Exercise instructions: This calls for a word-for-word copy of all the data, with each picture removed.

Available data:
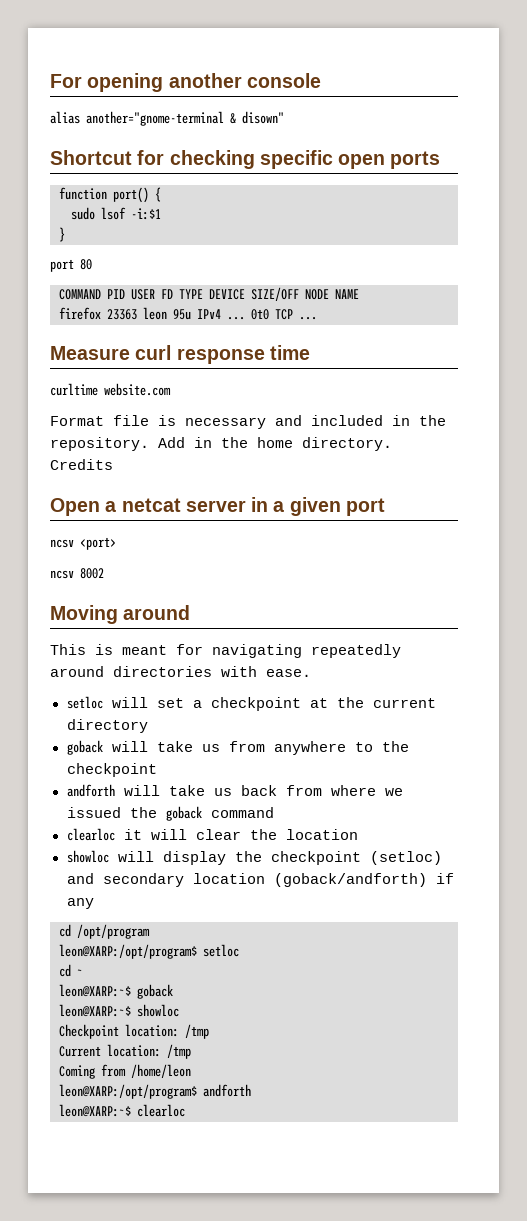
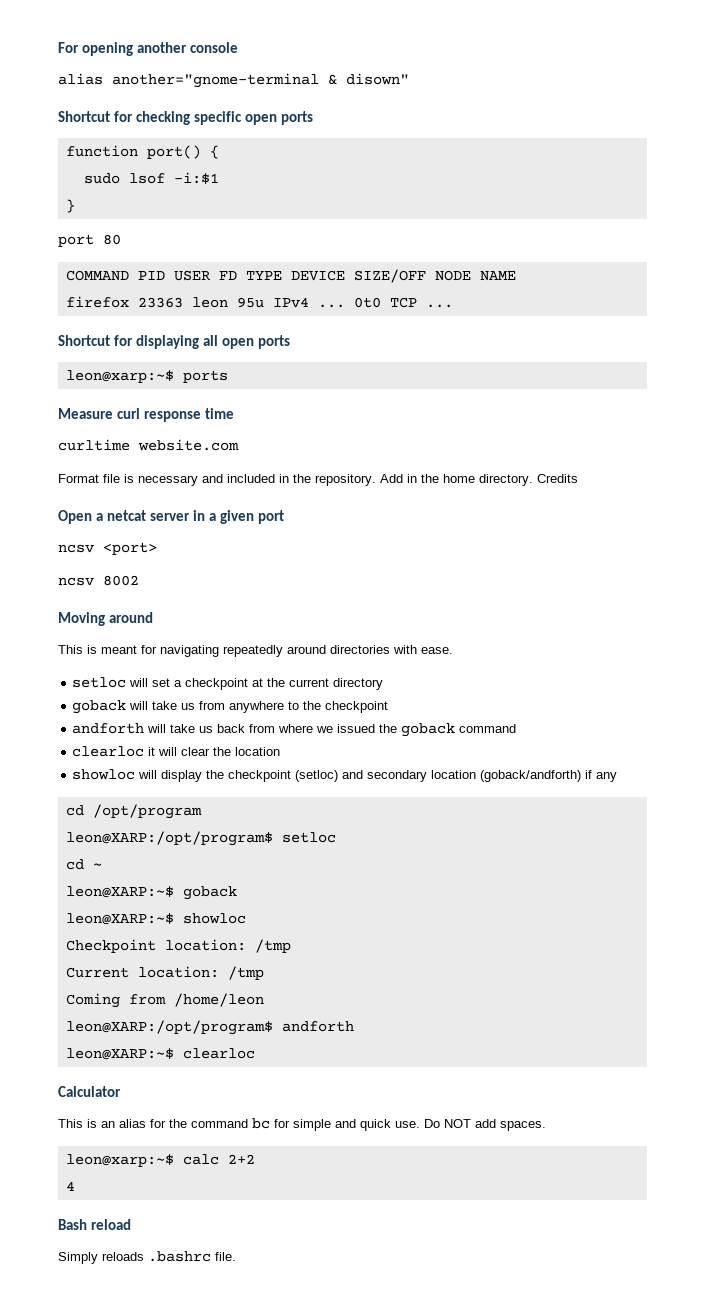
+ Shortcut for displaying all open ports
+ leon@xarp:~$ ports
+ Calculator
+ This is an alias for the command bc for simple and quick use. Do NOT add spaces.
+ leon@xarp:~$ calc 2+2
+ 4
+ Bash reload
+ Simply reloads .bashrc file.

Task result:
+ Shortcut for displaying all open ports
+ leon@xarp:~$ ports
+ Calculator
+ This is an alias for the command bc for simple and quick use. Do NOT add spaces.
+ leon@xarp:~$ calc 2+2
+ 4
+ Bash reload
+ Simply reloads .bashrc file.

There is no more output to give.